I'm glad that someone agrees with me! It is a desperate situation & I think V O'Brian, Magnier et al were at the start of it.
Just pick up a Stallion Book from the 1970s & one now & you will see how the gene pool has shrunk!


----------



## pip6 (7 June 2013)

With careful management a small gene pool can succeeed. I'm into Crabbet arabs, that is arabs that came from / imported by, a single UK stud (Crabbet Park) last century. Most arabs in the world now have some % of Crabbet in them, but the numbers of high % are relatively small.

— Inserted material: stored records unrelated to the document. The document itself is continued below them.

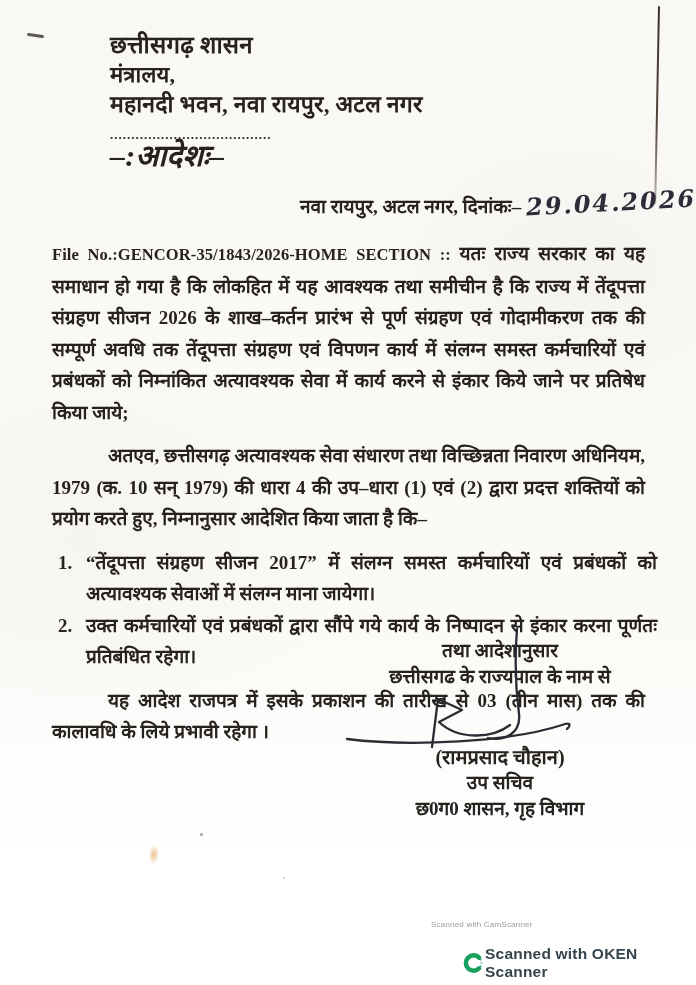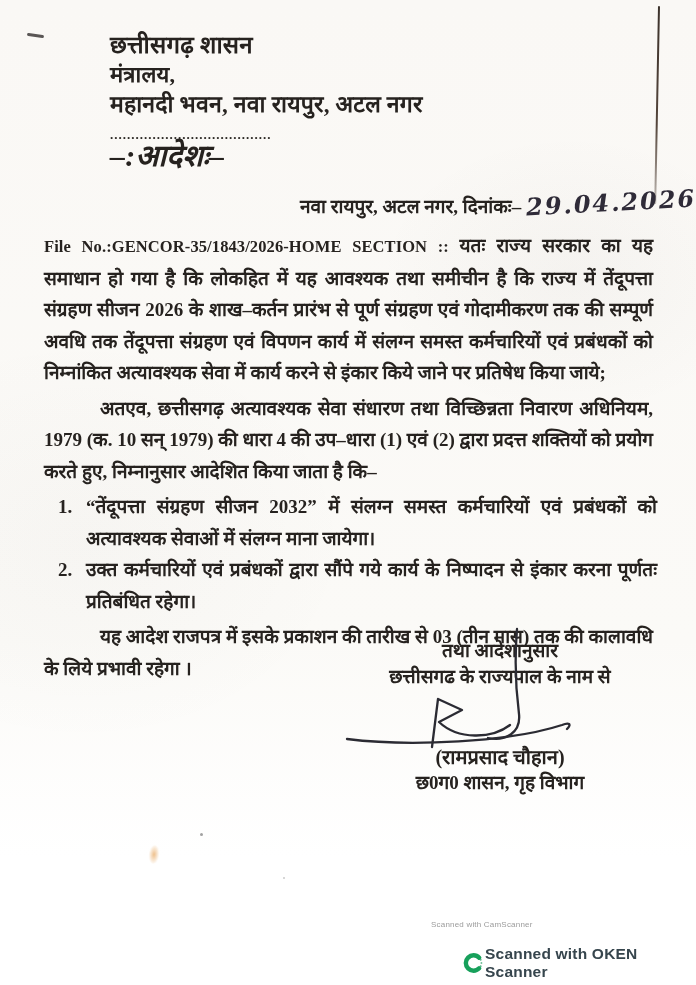--- a/index.html
+++ b/index.html
@@ -42,7 +42,7 @@
   
   .body-text{position:absolute;left:40px;top:226px;width:617px;
     font-size:19px;line-height:31.5px;font-weight:600;text-align:justify;}
-  .body-text p{margin:4px;}
+  .body-text p{margin:12px;}
   .para.indent{text-indent:56px;}
   .fileno{font-weight:700;font-size:16.5px;letter-spacing:.1px;}
   .olist{margin:1px 0 1px 18px;}

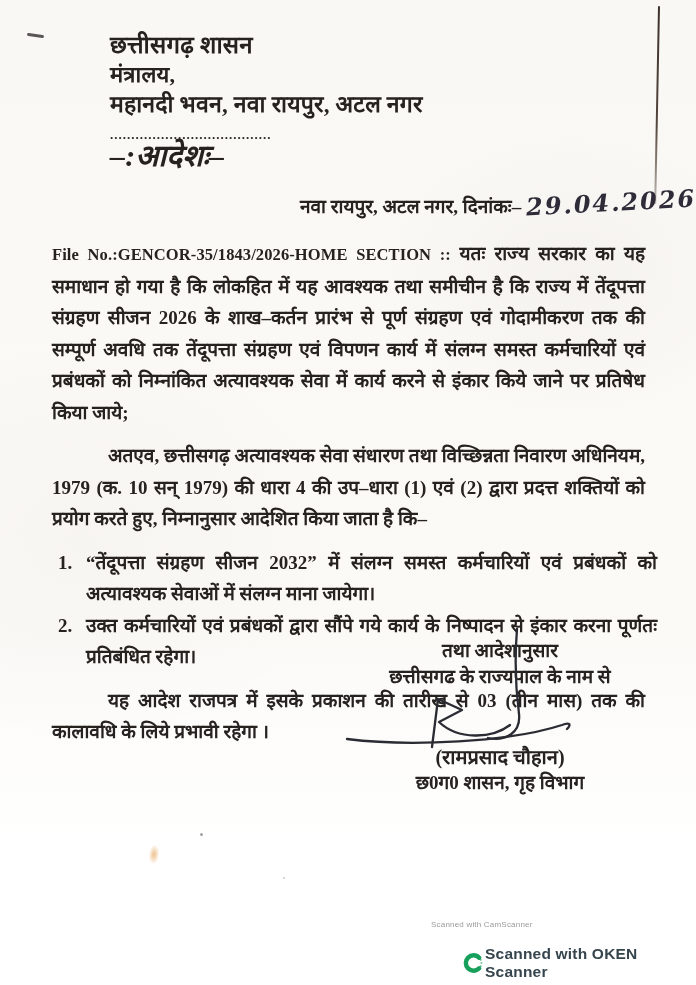--- a/index.html
+++ b/index.html
@@ -93,7 +93,7 @@
     <div class="olist">
       <div class="li">
         <span class="num">1.</span>
-        <span class="litext">“तेंदूपत्ता संग्रहण सीजन 2032” में संलग्न समस्त कर्मचारियों एवं प्रबंधकों को अत्यावश्यक सेवाओं में संलग्न माना जायेगा।</span>
+        <span class="litext">“तेंदूपत्ता संग्रहण सीजन 2017” में संलग्न समस्त कर्मचारियों एवं प्रबंधकों को अत्यावश्यक सेवाओं में संलग्न माना जायेगा।</span>
       </div>
       <div class="li">
         <span class="num">2.</span>

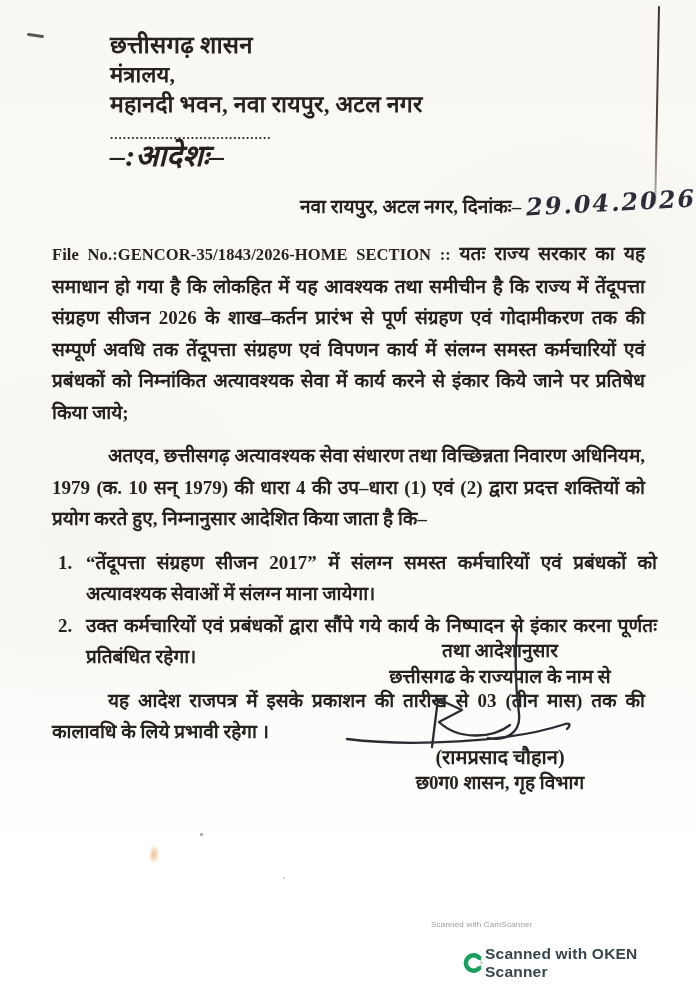--- a/index.html
+++ b/index.html
@@ -118,6 +118,7 @@
     <div>छत्तीसगढ के राज्यपाल के नाम से</div>
     <div class="sig-spacer"></div>
     <div class="sig-name">(रामप्रसाद चौहान)</div>
+    <div>उप सचिव</div>
     <div>छ0ग0 शासन, गृह विभाग</div>
   </div>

When breeding my mare, I was very careful to use an outcross line on her, & have even imported frozen straws from an American stallion (Blacklord Falkhan by Blacklord Arabi, approx 50% Crabbet) to reintroduce some lines lost to the UK. There is a healthy genetic exchange also with Australia, who many years ago imported lines we have now lost (using Aussie breeding bay gene been reintroduced into UK). 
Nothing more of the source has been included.